Segnatevi qualche nome d’attore (negli altri il difetto più comune erano i decibel fuori controllo) che nei prossimi anni saranno in cima alla lista dei desideri dei registi: Leonardo Lidi, un energico e mastodontico Agamennone che pone peso e forza in ogni sua battuta; Christian Larosa, emerge vigoroso nel suo Oreste, dove dimostra il suo saper stare fuori e dentro la scena; Ilaria Matilde Vigna, una Clitemnestra vamp e dolce, ora Gertrude adesso Lady Macbeth, di eleganti movenze feline, somigliante a Fanny Ardant; Barbara Chichiarelli, Elena kitsch, violenta e femme fatale ricordando la Melato, non dimenticando Isacco Venturini e Alessandro Bay Rossi che sprizzano fascino, curiosità, leggerezza, divertimento, sostanza.

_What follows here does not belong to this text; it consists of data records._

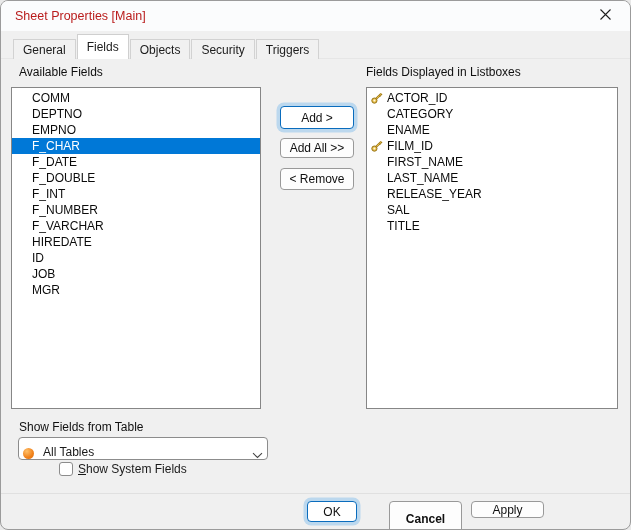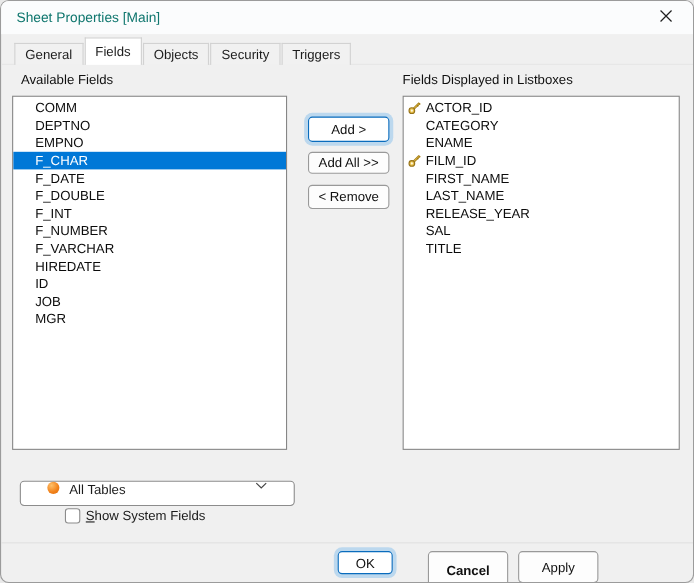--- a/index.html
+++ b/index.html
@@ -11,7 +11,7 @@
   }
   
   #titlebar { position:absolute; left:0; top:0; width:100%; height:30px; background:#fbfcfd; }
-  #title { position:absolute; left:14px; top:8px; font-size:12.5px; color:#0f766e; }
+  #title { position:absolute; left:14px; top:8px; font-size:12.5px; color:#b91c1c; }
   #closebtn { position:absolute; right:4px; top:0; width:42px; height:29px;
     display:flex; align-items:center; justify-content:center; cursor:default; }
   

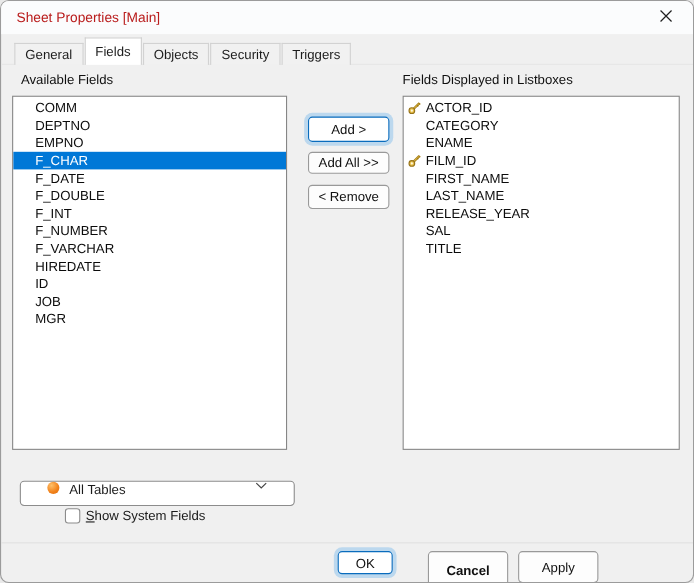--- a/index.html
+++ b/index.html
@@ -165,6 +165,7 @@
     </div>
   </div>
 
+  <div class="grouplabel" style="left:18px; top:419px;">Show Fields from Table</div>
   <div id="combo">
     <span id="combodot"></span>
     <span>All Tables</span>

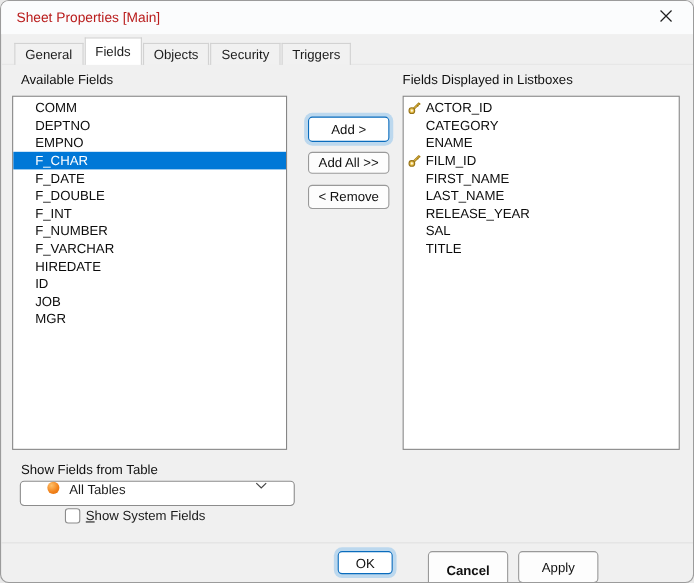--- a/index.html
+++ b/index.html
@@ -34,7 +34,7 @@
   .btn.focused { border:1px solid #0a6cbd; box-shadow:0 0 0 3.5px #bcd8ee; background:#ffffff; }
   
   #combo { position:absolute; left:17px; top:436px; width:250px; height:23px; background:#ffffff;
-    border:1px solid #8c8c8c; border-radius:4px; display:flex; align-items:flex-start; padding:0 24px; }
+    border:1px solid #8c8c8c; border-radius:4px; display:flex; align-items:flex-end; padding:0 4px; }
   #combodot { width:11px; height:11px; border-radius:50%; margin-right:9px;
     background:radial-gradient(circle at 35% 30%, #ffc069, #f08019 60%, #de6e0c); }
   #combochevron { margin-left:auto; display:flex; align-items:center; }

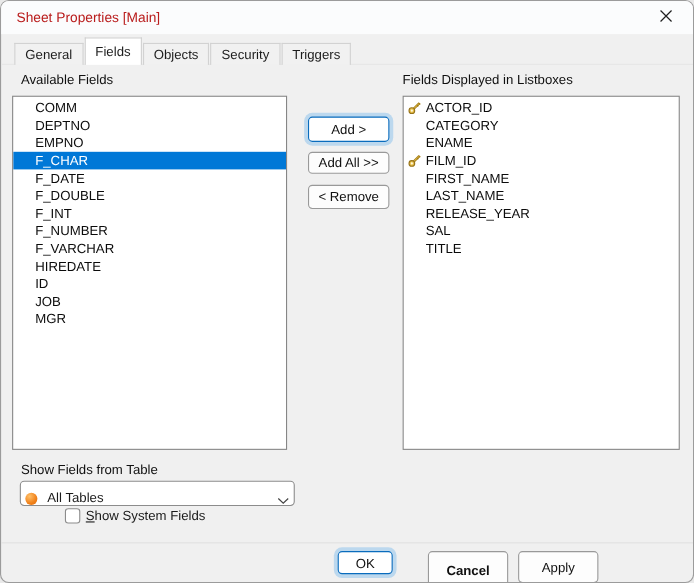--- a/index.html
+++ b/index.html
@@ -188,7 +188,7 @@
   <div class="btn" style="left:388px; top:500px; width:73px; height:36px;font-weight:bold;">
       <span>Cancel</span>
     </div>
-  <div class="btn" style="left:470px; top:500px; width:73px; height:29px;">
+  <div class="btn" style="left:470px; top:500px; width:73px; height:17px;">
       <span>Apply</span>
     </div>
 

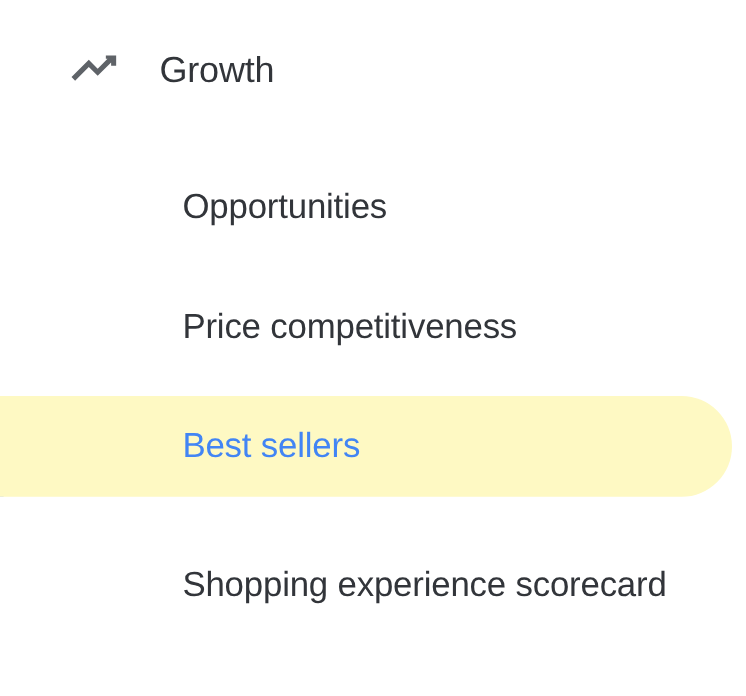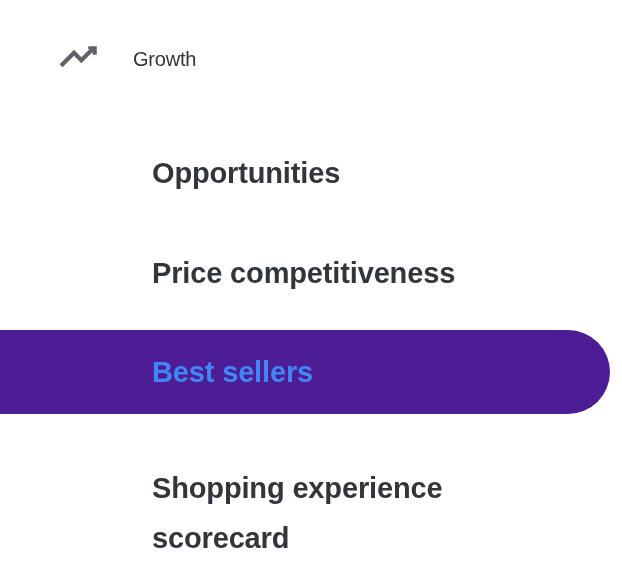--- a/index.html
+++ b/index.html
@@ -52,7 +52,7 @@
     top: 0;
     height: 58px;
     line-height: 58px;
-    font-size: 20px;
+    font-size: 30px;
     font-weight: 400;
     letter-spacing: -0.2px;
     color: #32353a;

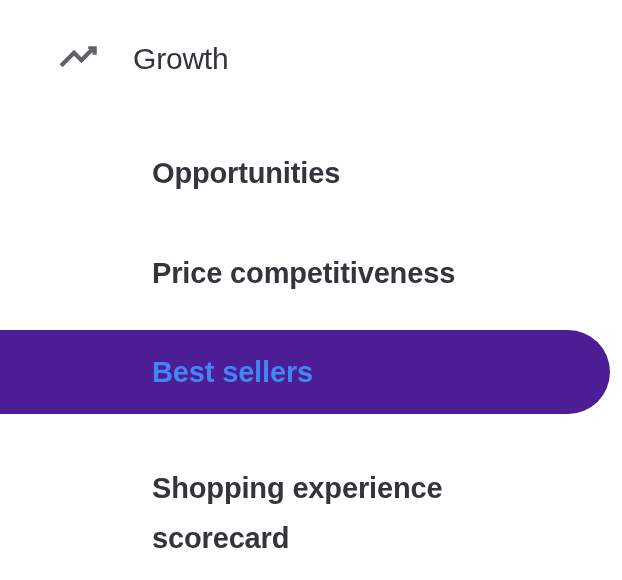--- a/index.html
+++ b/index.html
@@ -83,7 +83,7 @@
     left: 152px;
     right: 24px;
     font-size: 29px;
-    font-weight: 700;
+    font-weight: 400;
     letter-spacing: -0.15px;
     line-height: 50px;
     color: #32353a;

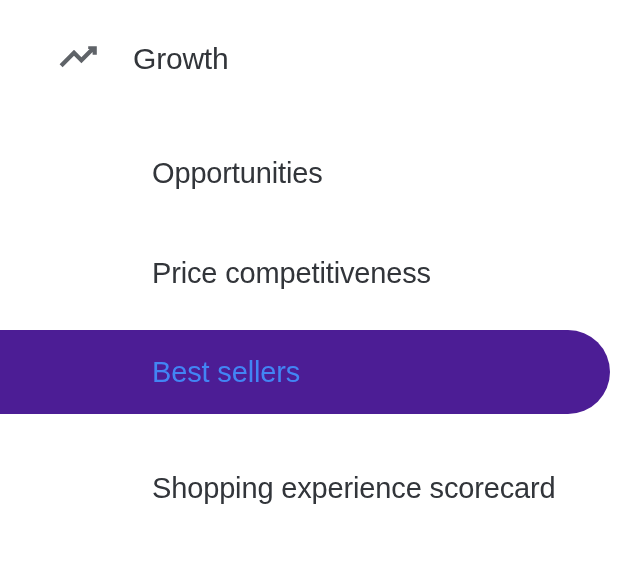--- a/index.html
+++ b/index.html
@@ -102,7 +102,7 @@
   .menu-item.selected {
     top: 330px;
     height: 84px;
-    background: #4c1d95;
+    background: #fef9c3;
   }
   .menu-item.selected .label {
     top: 17px;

In Ifigenia in Aulide, la scena si apre con un grande tavolo, come fossimo in un consiglio d’amministrazione; i protagonisti in abiti contemporanei, Atreo e Tieste, manager a confronto a spartirsi figli (come Conte Ugolino) e regno. Aleggia e naviga tra le pieghe una sottile ma costante patina di sensualità, sessualità, erotismo, di tatto e di tocco, di plasmare con le proprie mani i volti e i destini degli altri commilitoni camerateschi in questa spedizione senza ritorno. Un gioco a lanciarsi i bicchieri di vetro in stile rugby, duelli alla Kill Bill a colpi di coperchi di pentola, Ifigenia che si accartoccia spogliandosi sotto il tavolaccio-isola (attorno ci girano gli “squali”) cantando soffice Pop porno e lasciandosi andare ad un amplesso incestuoso con il padre, e un Achille che è un bullo uscito da Grease.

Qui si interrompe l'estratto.